Assigned task: Please say how many lines in the records below contain the word "version", giving the number alone.

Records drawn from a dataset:
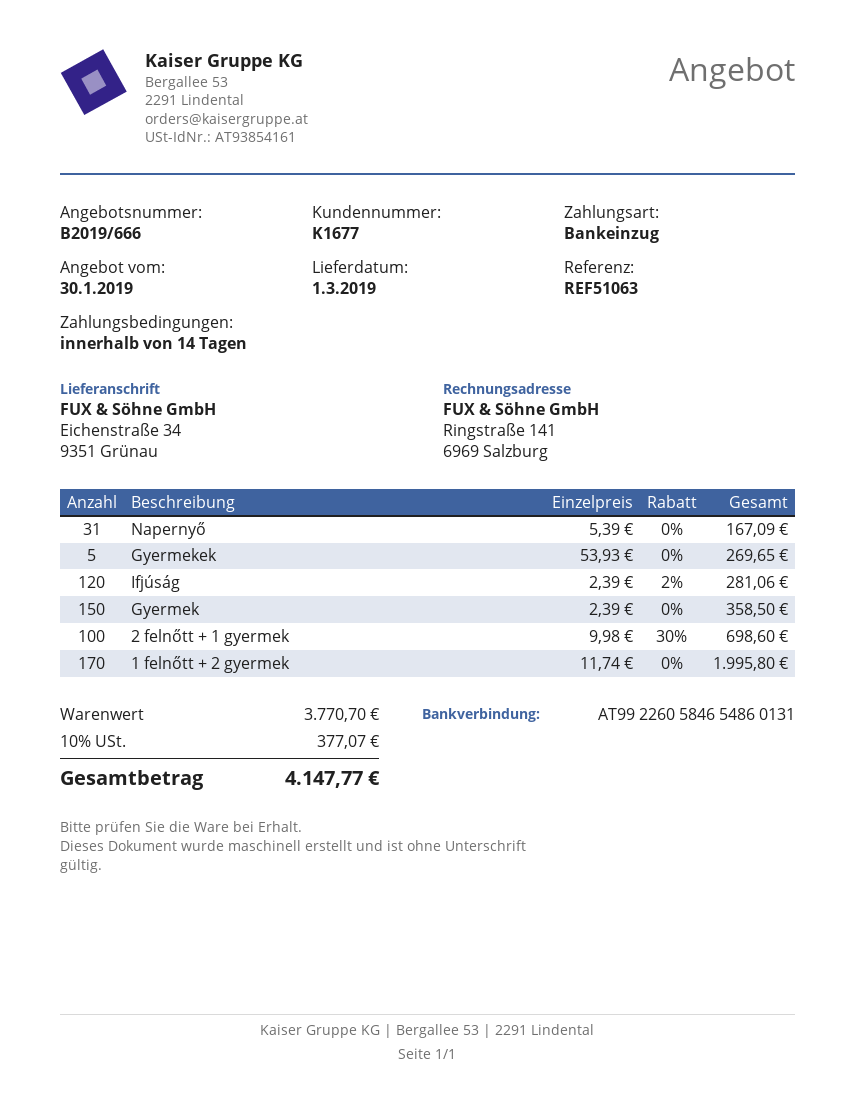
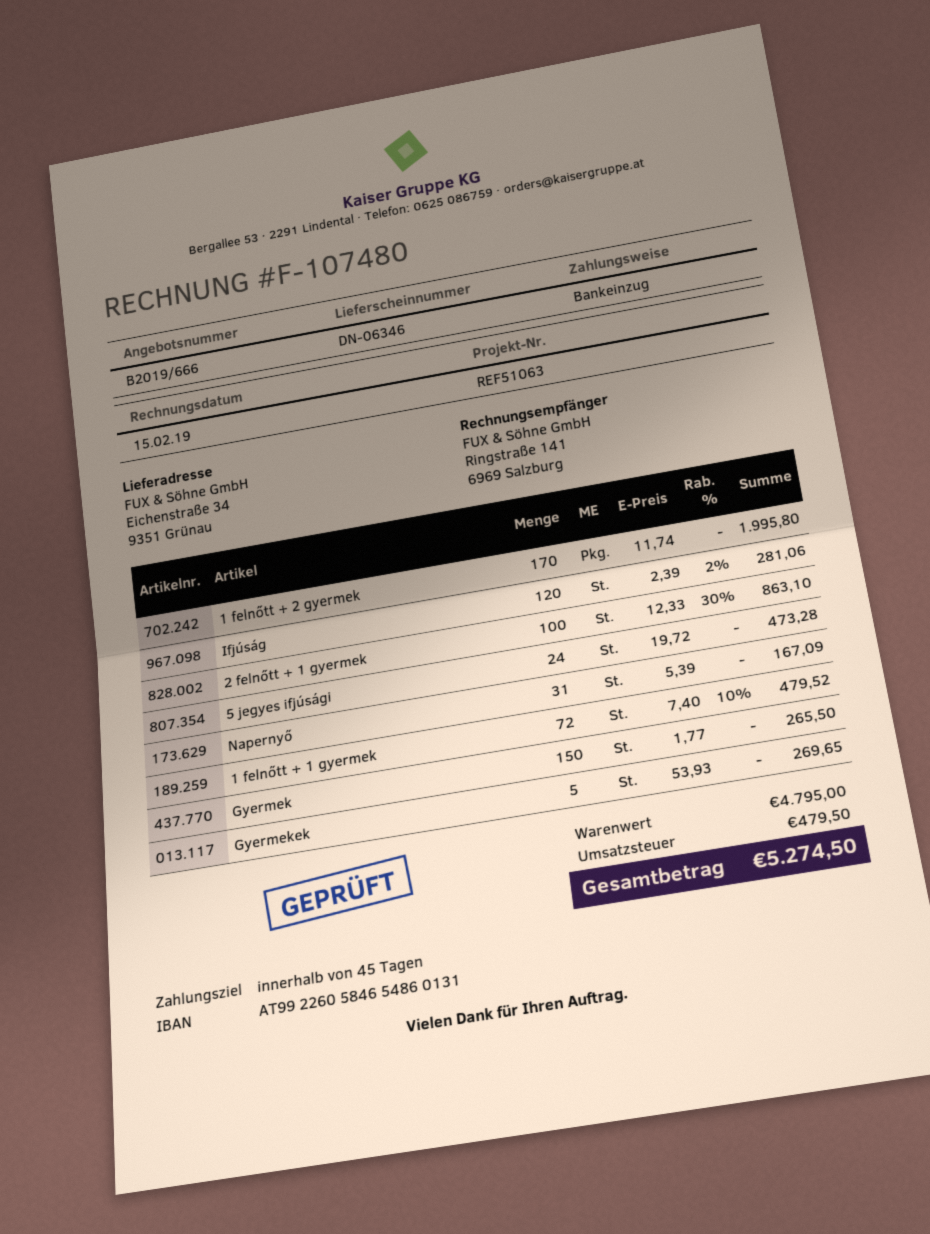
payment terms: 14 days -> 45 days
Gyermek: 150 x 2.39 = 358.50 -> 150 x 1.77 = 265.50
2 felnőtt + 1 gyermek: 100 x 9.98 - 30% = 698.60 -> 100 x 12.33 - 30% = 863.10
5 jegyes ifjúsági: none -> 24 x 19.72 = 473.28
1 felnőtt + 1 gyermek: none -> 72 x 7.40 - 10% = 479.52
subtotal: 3770.70 -> 4795.00
tax: 377.07 -> 479.50
total: 4147.77 -> 5274.50

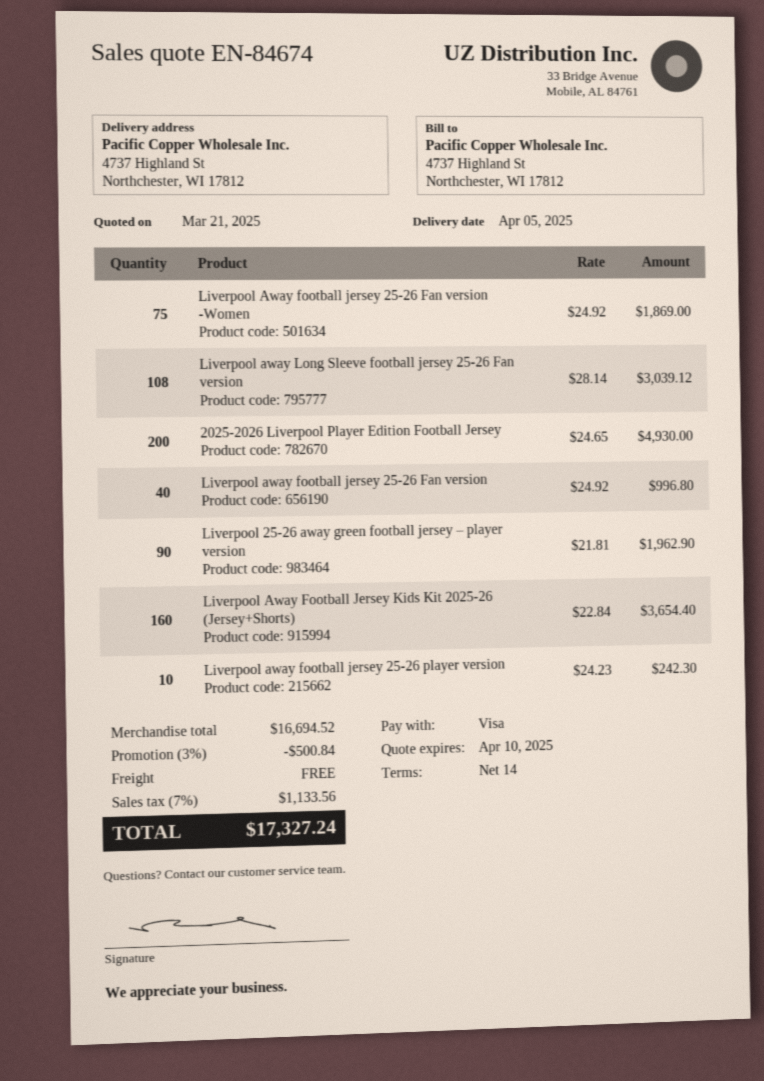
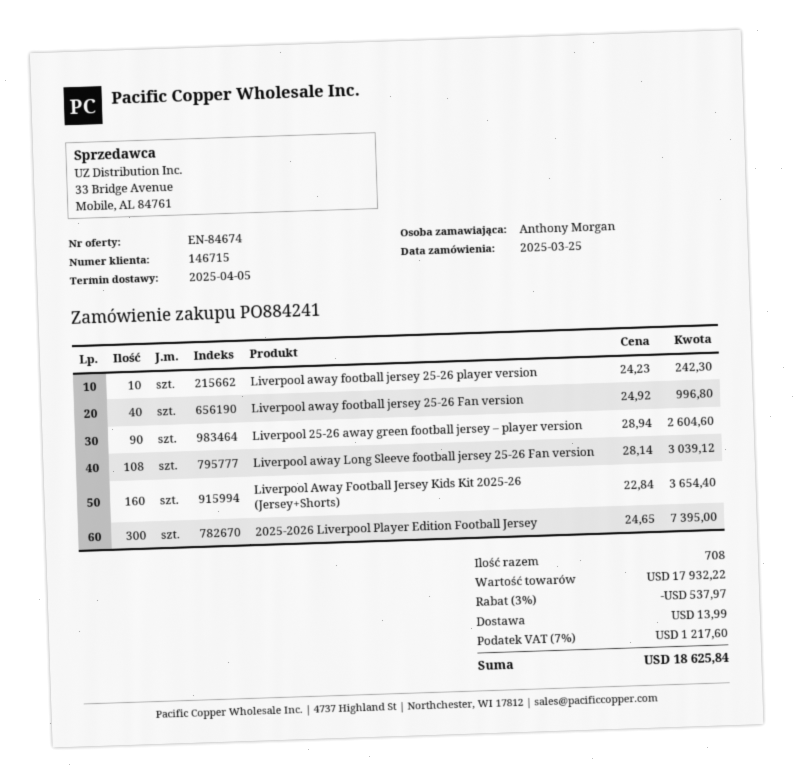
Liverpool Away football jersey 25-26 Fan version -Women: 75 x 24.92 = 1869.00 -> none
2025-2026 Liverpool Player Edition Football Jersey: 200 x 24.65 = 4930.00 -> 300 x 24.65 = 7395.00
Liverpool 25-26 away green football jersey – player version: 90 x 21.81 = 1962.90 -> 90 x 28.94 = 2604.60
subtotal: 16694.52 -> 17932.22
discount: 3% = 500.84 -> 3% = 537.97
shipping: 0.00 -> 13.99
tax: 7% = 1133.56 -> 7% = 1217.60
total: 17327.24 -> 18625.84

Result: 2